* _Records provided_
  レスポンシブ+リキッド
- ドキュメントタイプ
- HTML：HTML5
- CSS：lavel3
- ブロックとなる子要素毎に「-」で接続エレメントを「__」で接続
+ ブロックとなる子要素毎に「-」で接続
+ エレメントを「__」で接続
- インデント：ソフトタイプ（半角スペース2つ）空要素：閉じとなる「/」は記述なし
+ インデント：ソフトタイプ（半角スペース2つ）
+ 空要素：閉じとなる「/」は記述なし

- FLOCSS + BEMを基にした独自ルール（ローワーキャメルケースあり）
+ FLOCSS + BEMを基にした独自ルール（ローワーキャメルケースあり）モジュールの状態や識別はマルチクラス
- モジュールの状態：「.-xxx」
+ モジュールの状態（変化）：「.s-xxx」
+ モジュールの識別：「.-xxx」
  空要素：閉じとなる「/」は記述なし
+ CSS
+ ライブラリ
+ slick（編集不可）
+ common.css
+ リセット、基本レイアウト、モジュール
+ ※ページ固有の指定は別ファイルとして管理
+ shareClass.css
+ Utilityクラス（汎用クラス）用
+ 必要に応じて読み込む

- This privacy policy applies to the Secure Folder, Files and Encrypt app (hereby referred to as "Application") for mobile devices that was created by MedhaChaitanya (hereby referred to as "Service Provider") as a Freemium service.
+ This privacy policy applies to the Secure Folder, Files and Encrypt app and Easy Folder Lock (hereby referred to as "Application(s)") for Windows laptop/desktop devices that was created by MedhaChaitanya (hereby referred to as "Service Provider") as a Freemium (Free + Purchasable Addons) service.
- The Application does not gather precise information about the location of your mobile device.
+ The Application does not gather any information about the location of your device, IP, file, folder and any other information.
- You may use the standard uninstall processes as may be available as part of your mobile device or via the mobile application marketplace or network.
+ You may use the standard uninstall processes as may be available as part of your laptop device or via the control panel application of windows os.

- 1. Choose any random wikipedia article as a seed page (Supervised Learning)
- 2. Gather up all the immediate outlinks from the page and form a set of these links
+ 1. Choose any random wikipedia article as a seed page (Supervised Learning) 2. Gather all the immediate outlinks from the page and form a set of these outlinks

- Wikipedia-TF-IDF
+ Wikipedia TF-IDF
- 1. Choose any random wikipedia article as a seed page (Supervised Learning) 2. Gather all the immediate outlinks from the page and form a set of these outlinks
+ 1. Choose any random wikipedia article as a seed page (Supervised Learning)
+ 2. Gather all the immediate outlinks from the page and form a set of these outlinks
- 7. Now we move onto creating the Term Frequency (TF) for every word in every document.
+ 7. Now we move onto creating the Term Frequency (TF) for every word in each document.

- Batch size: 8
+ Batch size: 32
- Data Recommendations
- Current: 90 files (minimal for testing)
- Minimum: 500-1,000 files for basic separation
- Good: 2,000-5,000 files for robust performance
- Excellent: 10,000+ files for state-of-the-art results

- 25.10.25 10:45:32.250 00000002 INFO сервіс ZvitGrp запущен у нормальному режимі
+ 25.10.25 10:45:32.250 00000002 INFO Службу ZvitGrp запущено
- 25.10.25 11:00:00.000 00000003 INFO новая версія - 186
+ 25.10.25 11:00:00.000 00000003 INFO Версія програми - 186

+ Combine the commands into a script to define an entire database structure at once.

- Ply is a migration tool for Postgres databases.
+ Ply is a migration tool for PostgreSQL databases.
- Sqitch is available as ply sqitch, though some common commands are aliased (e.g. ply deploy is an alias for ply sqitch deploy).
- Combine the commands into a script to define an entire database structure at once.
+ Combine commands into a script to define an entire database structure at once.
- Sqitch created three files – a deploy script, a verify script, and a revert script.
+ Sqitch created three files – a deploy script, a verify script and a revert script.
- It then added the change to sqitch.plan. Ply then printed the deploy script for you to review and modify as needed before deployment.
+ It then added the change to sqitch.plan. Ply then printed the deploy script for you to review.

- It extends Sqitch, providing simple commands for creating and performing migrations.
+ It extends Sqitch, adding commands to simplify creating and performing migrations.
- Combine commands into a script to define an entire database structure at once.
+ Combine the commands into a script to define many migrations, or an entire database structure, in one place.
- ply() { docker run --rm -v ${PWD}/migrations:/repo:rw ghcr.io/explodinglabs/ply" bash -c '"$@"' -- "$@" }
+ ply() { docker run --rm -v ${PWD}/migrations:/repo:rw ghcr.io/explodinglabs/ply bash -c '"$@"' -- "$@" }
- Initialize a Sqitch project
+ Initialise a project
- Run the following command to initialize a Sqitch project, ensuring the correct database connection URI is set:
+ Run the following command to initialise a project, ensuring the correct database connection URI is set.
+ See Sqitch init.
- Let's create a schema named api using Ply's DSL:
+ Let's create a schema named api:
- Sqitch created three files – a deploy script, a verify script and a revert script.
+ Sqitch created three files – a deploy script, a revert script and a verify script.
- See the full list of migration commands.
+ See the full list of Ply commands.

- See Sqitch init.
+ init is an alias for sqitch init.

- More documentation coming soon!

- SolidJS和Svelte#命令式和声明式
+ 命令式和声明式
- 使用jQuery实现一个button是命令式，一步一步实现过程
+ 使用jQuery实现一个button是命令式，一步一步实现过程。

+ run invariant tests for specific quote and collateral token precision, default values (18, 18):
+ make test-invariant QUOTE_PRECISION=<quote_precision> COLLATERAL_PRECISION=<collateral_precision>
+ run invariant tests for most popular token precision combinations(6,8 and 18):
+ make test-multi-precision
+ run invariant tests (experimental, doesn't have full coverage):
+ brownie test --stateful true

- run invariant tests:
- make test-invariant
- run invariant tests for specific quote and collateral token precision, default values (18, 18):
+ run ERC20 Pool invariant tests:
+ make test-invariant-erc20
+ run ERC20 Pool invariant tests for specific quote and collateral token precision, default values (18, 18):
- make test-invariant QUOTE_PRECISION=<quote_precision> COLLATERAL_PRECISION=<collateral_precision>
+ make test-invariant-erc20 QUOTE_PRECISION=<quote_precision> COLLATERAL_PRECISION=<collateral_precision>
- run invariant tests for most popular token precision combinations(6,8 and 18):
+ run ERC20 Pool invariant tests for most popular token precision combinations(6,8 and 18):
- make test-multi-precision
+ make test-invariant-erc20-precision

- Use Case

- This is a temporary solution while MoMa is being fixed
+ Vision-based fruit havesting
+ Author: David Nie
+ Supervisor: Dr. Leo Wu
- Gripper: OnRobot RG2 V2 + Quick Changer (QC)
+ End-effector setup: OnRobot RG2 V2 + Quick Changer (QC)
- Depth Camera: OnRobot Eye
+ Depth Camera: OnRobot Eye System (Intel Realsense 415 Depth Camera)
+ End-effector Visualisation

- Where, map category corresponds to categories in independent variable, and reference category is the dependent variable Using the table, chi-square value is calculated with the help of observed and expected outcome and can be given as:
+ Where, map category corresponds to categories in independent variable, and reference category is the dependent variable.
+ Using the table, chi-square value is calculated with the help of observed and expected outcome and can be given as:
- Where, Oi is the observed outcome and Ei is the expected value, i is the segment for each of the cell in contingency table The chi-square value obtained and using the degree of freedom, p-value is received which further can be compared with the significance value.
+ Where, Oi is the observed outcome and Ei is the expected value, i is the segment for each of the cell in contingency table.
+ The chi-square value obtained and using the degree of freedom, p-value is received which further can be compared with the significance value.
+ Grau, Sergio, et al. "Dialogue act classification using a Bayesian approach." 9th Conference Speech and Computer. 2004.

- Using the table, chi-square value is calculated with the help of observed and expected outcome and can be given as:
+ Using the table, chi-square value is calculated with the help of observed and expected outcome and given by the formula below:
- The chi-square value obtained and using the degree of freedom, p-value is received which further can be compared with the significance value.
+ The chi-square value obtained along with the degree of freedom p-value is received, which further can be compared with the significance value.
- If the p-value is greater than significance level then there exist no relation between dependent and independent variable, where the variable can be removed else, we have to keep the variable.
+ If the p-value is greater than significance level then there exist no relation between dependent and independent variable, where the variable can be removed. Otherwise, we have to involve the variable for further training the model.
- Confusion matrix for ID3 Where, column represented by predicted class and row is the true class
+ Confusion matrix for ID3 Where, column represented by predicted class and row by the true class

* _What the task asks_
From the records above, copy out the line with "- This privacy", the line with "- You may use", and every line between them, word for word.

* _Your response_
- This privacy policy applies to the Secure Folder, Files and Encrypt app (hereby referred to as "Application") for mobile devices that was created by MedhaChaitanya (hereby referred to as "Service Provider") as a Freemium service.
+ This privacy policy applies to the Secure Folder, Files and Encrypt app and Easy Folder Lock (hereby referred to as "Application(s)") for Windows laptop/desktop devices that was created by MedhaChaitanya (hereby referred to as "Service Provider") as a Freemium (Free + Purchasable Addons) service.
- The Application does not gather precise information about the location of your mobile device.
+ The Application does not gather any information about the location of your device, IP, file, folder and any other information.
- You may use the standard uninstall processes as may be available as part of your mobile device or via the mobile application marketplace or network.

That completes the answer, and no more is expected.